Please retype, word for word, the line containing "none -> <div>Gebläsestufe" and every line after it through the end of the records, leaving out all pictures.
━━ Data provided
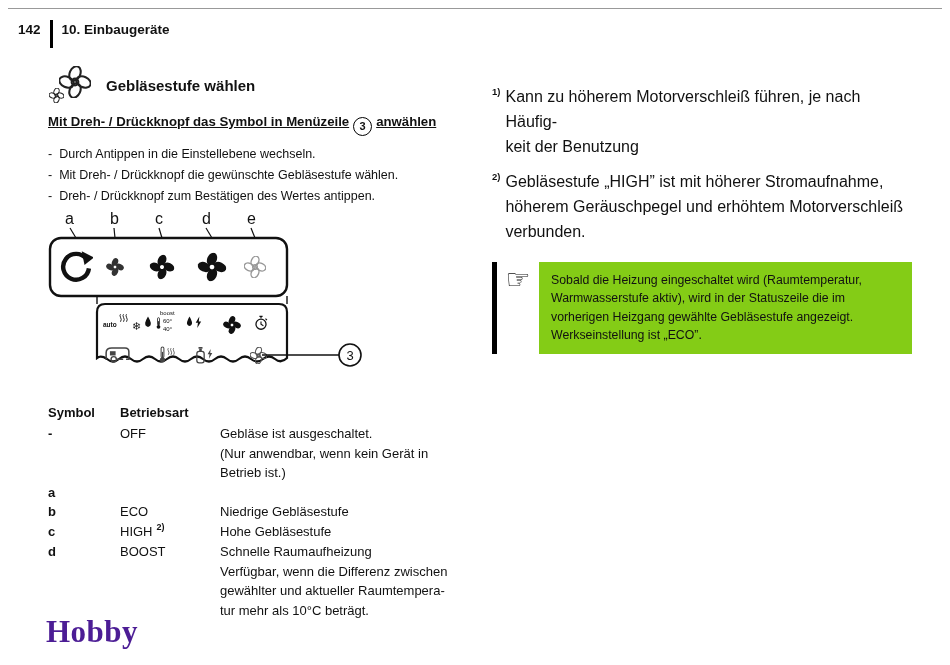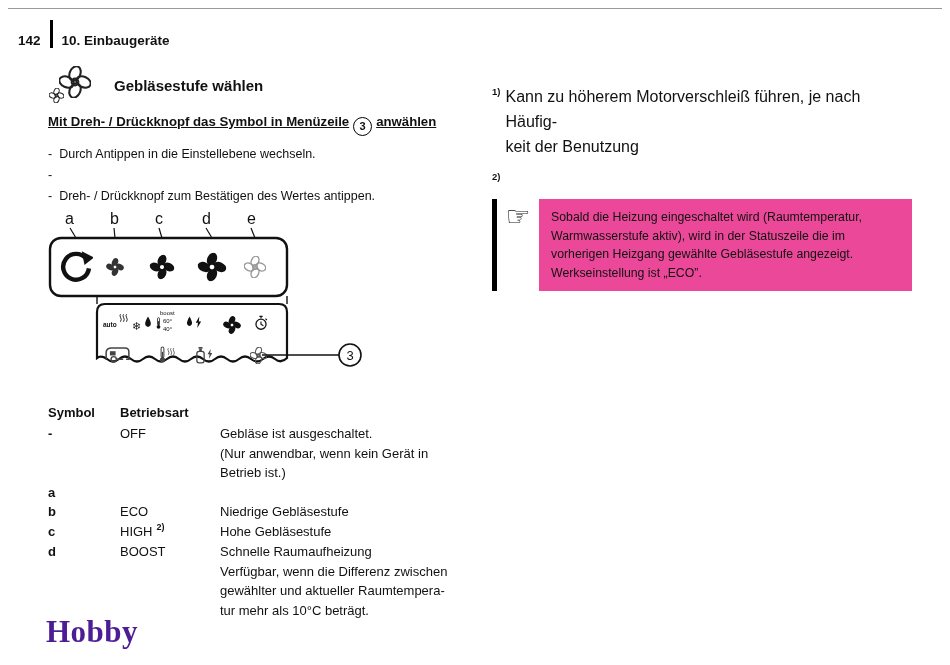"142" .page-header { align-items: flex-end -> flex-start }
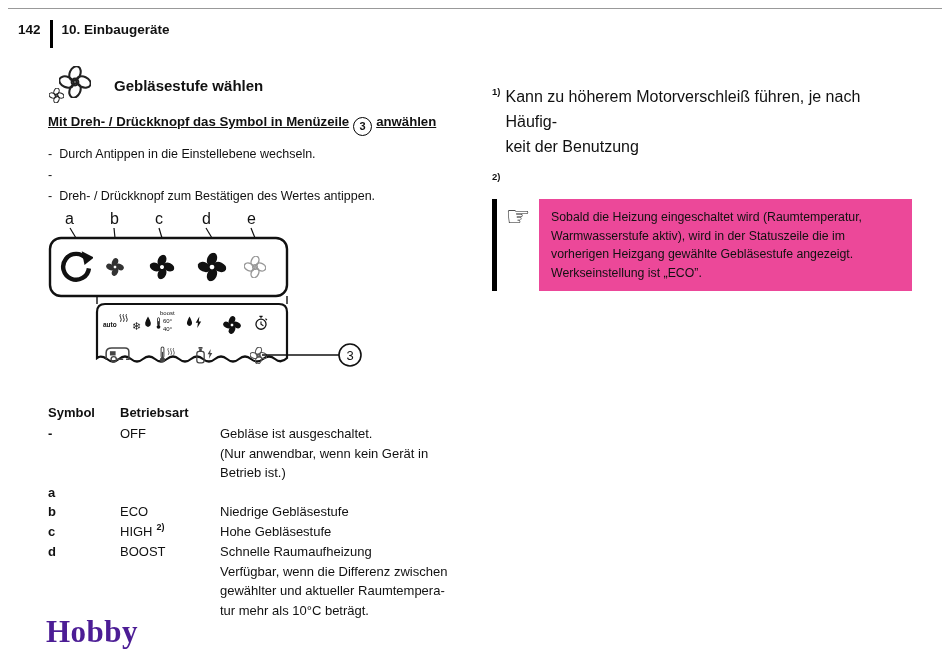"Gebläsestufe wählen" .section-head { gap: 20px -> 12px }
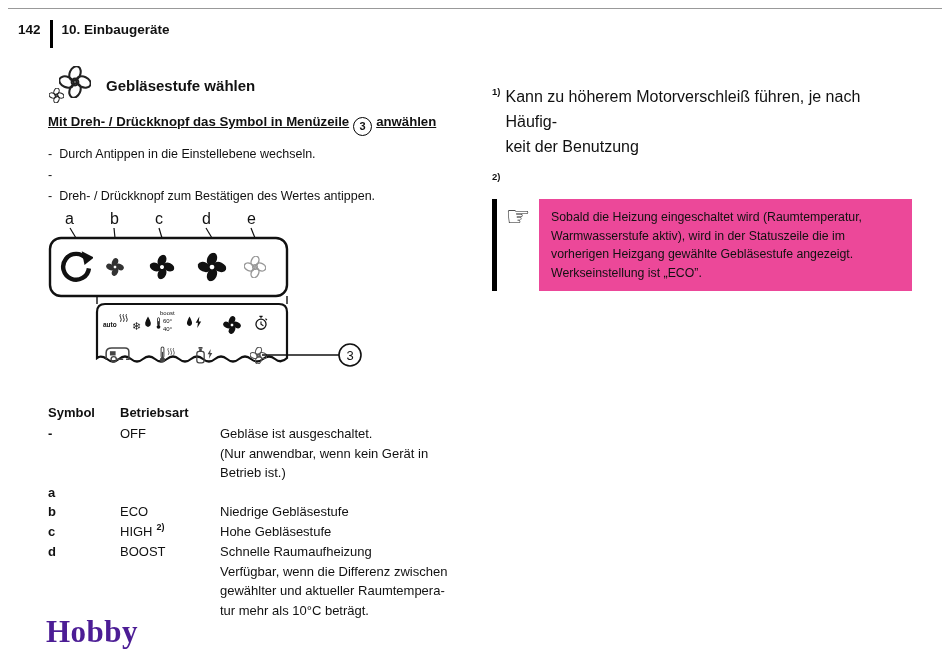"Mit Dreh- / Drückknopf die" span { html: none -> <span>Mit Dreh- / Drückknopf die gewünschte Gebläsestufe wählen.</span> }
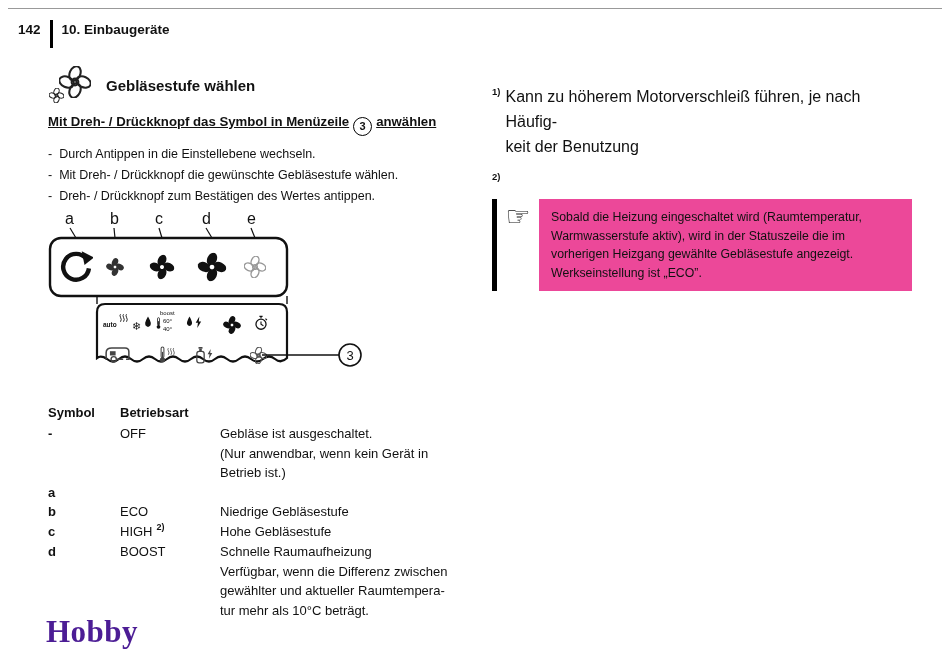"Gebläsestufe „HIGH” ist mit höherer" div.fn-text { html: none -> <div>Gebläsestufe „HIGH” ist mit höherer Stromaufnahme, höherem Geräuschpegel und erhöhtem Motorverschleiß verbunden.</div> }
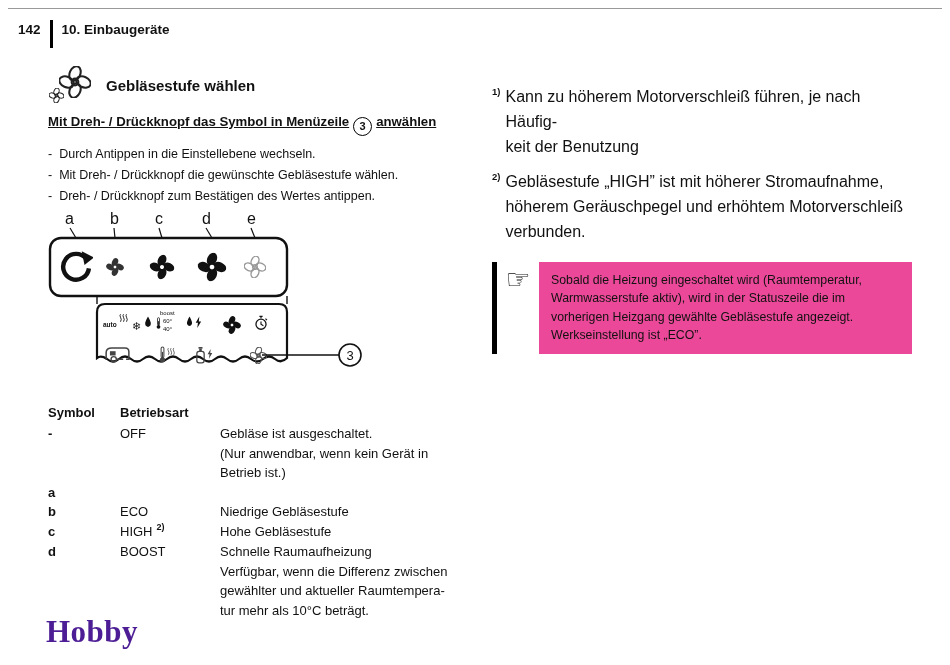"Sobald die Heizung eingeschaltet wird" .note-body { background: #ec4899 -> #84cc16 }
━━━━
Exercise output →
"Gebläsestufe „HIGH” ist mit höherer" div.fn-text { html: none -> <div>Gebläsestufe „HIGH” ist mit höherer Stromaufnahme, höherem Geräuschpegel und erhöhtem Motorverschleiß verbunden.</div> }
"Sobald die Heizung eingeschaltet wird" .note-body { background: #ec4899 -> #84cc16 }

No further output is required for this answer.